When the line with "- Running this demo" appears below, start repeating lines exactly, and keep going through the line with "- $ curl -X"; add nothing outside that span.

Recorded data -
● ● ● ● ● ● ●

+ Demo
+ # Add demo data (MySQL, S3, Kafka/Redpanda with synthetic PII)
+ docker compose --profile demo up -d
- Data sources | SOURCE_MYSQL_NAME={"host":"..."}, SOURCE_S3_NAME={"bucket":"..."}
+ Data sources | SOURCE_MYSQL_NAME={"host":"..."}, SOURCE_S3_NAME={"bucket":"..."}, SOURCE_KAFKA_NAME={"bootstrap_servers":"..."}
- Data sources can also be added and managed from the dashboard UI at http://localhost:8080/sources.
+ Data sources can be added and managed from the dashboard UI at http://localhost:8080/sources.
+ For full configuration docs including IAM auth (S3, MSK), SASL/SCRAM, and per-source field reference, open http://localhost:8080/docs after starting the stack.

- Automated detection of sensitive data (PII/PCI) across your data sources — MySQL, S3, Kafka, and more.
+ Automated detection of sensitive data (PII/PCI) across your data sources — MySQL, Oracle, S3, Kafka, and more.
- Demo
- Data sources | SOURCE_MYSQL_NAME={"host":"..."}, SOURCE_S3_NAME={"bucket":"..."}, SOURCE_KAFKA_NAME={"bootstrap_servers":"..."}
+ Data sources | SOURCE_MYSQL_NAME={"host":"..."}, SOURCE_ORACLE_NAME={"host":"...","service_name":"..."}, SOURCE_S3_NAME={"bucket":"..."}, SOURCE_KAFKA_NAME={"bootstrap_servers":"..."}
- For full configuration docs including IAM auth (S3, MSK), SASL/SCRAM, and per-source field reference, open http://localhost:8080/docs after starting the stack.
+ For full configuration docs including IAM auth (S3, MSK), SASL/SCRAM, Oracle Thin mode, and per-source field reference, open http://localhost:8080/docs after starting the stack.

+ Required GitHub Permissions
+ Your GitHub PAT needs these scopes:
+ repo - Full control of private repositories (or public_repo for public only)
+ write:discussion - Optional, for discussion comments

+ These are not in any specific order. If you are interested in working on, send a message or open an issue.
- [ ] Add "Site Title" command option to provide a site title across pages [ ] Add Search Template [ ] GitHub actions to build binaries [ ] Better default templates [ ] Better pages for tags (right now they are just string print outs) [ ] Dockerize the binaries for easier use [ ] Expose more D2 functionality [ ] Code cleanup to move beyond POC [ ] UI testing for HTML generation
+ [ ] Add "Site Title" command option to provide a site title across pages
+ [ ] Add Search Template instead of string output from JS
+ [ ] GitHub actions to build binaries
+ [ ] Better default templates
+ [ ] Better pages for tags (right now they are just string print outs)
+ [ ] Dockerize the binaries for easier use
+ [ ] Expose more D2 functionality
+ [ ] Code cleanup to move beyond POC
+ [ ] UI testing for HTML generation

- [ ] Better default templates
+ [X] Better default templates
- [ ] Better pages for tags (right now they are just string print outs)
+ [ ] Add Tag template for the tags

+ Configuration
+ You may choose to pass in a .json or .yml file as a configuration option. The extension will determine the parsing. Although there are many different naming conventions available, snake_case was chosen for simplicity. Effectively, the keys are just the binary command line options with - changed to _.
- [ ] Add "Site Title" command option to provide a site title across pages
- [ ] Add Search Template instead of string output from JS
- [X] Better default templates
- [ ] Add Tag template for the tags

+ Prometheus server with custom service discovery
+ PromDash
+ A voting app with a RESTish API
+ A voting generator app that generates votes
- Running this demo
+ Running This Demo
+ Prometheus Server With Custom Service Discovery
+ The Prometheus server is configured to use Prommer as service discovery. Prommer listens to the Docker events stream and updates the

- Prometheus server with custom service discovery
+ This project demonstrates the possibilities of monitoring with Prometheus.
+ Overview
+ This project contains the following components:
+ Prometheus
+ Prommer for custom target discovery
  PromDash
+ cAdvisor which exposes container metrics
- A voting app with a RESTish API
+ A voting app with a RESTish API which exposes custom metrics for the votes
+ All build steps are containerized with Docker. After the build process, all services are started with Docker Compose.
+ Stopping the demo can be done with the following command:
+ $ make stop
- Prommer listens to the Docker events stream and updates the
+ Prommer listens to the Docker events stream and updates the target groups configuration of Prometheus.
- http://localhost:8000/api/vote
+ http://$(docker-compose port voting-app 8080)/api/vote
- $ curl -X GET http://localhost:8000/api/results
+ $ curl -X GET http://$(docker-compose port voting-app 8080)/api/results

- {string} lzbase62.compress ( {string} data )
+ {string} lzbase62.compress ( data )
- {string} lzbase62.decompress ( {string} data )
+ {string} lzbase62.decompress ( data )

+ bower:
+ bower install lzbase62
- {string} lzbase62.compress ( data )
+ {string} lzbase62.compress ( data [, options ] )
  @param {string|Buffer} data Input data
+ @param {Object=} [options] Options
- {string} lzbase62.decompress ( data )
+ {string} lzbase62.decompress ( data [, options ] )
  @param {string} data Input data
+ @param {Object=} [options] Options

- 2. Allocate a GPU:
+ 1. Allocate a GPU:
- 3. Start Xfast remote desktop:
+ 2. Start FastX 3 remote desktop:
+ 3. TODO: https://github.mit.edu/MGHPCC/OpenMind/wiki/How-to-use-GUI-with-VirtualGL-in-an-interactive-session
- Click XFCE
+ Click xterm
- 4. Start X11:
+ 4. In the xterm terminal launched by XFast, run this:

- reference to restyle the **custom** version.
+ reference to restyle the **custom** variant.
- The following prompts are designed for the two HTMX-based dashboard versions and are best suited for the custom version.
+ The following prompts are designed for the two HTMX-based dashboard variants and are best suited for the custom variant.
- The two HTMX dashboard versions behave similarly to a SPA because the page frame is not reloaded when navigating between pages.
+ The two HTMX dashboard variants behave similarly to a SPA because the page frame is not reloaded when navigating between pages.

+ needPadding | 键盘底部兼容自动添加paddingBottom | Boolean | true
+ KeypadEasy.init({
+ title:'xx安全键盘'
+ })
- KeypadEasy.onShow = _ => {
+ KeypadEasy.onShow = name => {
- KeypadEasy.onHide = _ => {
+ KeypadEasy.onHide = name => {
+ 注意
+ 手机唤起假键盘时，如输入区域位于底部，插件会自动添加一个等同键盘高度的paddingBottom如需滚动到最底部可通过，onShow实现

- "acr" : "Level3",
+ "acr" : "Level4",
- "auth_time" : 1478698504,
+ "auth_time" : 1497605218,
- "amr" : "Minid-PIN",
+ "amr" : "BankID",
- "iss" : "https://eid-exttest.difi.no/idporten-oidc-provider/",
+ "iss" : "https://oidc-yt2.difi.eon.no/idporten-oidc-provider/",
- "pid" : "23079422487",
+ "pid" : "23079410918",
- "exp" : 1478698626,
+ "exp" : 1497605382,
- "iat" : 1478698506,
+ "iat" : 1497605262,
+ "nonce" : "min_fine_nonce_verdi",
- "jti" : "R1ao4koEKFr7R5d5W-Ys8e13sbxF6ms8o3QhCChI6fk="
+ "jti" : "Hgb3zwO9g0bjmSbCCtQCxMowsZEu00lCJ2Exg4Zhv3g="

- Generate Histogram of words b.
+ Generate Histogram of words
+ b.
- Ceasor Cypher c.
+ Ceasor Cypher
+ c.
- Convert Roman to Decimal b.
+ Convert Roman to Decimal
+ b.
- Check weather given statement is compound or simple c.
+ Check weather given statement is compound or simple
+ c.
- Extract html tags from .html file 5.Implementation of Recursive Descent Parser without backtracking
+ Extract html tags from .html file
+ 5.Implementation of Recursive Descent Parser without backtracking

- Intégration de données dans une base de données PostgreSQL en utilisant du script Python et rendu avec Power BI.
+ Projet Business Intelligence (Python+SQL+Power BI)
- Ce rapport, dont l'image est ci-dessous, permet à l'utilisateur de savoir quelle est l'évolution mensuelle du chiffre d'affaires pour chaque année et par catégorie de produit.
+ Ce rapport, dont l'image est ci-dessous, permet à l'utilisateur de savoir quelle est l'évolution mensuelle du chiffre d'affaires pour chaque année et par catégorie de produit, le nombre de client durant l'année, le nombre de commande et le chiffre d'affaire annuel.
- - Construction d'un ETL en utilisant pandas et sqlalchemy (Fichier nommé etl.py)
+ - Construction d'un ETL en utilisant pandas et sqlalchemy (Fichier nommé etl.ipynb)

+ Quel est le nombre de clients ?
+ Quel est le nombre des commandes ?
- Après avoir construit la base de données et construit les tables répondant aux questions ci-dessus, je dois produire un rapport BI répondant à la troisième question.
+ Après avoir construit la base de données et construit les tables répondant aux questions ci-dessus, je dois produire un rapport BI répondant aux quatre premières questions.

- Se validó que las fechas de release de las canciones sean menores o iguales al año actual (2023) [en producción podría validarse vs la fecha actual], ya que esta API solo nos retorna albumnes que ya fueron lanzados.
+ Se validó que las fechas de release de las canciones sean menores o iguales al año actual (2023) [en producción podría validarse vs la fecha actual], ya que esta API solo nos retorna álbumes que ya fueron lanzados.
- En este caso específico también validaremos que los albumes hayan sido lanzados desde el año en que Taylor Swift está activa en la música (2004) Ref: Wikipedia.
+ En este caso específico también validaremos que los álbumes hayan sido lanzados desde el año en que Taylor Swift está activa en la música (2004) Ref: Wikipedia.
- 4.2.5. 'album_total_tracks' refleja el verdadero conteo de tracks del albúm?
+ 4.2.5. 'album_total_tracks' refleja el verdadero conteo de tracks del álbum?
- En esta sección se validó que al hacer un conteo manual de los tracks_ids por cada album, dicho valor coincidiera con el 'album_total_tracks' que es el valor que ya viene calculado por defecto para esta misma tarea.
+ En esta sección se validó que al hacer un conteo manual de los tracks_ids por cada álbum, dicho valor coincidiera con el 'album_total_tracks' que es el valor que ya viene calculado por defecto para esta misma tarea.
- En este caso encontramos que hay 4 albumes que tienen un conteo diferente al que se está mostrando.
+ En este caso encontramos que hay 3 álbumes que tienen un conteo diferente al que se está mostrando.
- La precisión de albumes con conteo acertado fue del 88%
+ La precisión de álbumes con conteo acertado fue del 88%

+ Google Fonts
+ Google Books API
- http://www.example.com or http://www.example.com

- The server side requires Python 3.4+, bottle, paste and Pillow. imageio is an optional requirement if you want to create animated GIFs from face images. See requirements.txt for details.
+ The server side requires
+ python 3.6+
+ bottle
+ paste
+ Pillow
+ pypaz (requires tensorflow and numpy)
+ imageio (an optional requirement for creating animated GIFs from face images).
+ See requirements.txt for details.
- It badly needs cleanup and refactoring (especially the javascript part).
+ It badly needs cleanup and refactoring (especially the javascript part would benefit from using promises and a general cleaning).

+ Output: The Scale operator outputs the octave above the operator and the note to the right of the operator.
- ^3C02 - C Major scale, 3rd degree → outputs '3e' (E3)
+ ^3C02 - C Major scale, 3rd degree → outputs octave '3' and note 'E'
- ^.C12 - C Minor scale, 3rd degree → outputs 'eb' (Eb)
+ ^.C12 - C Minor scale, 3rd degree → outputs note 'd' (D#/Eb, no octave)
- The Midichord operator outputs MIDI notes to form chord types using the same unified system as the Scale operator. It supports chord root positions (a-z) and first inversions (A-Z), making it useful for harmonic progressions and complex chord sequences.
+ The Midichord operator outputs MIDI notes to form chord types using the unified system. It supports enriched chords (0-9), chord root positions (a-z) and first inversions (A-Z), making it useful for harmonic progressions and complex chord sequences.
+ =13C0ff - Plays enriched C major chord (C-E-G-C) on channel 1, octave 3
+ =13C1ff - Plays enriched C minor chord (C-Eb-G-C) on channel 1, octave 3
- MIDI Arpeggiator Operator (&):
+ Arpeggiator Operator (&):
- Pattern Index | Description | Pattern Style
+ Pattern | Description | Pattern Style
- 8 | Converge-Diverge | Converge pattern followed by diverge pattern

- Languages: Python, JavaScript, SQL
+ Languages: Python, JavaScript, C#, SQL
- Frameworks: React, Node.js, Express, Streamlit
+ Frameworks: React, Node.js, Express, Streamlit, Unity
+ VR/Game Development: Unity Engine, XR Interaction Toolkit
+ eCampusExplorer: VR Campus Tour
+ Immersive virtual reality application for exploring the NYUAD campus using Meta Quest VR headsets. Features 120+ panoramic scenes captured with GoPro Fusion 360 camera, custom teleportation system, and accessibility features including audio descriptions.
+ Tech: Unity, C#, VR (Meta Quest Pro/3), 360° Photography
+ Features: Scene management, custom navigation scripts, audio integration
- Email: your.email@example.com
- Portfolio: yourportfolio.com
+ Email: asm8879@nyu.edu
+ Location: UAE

● ● ● ● ● ● ●

Answer for the task -
- Running this demo
+ Running This Demo
+ Prometheus Server With Custom Service Discovery
+ The Prometheus server is configured to use Prommer as service discovery. Prommer listens to the Docker events stream and updates the

- Prometheus server with custom service discovery
+ This project demonstrates the possibilities of monitoring with Prometheus.
+ Overview
+ This project contains the following components:
+ Prometheus
+ Prommer for custom target discovery
  PromDash
+ cAdvisor which exposes container metrics
- A voting app with a RESTish API
+ A voting app with a RESTish API which exposes custom metrics for the votes
+ All build steps are containerized with Docker. After the build process, all services are started with Docker Compose.
+ Stopping the demo can be done with the following command:
+ $ make stop
- Prommer listens to the Docker events stream and updates the
+ Prommer listens to the Docker events stream and updates the target groups configuration of Prometheus.
- http://localhost:8000/api/vote
+ http://$(docker-compose port voting-app 8080)/api/vote
- $ curl -X GET http://localhost:8000/api/results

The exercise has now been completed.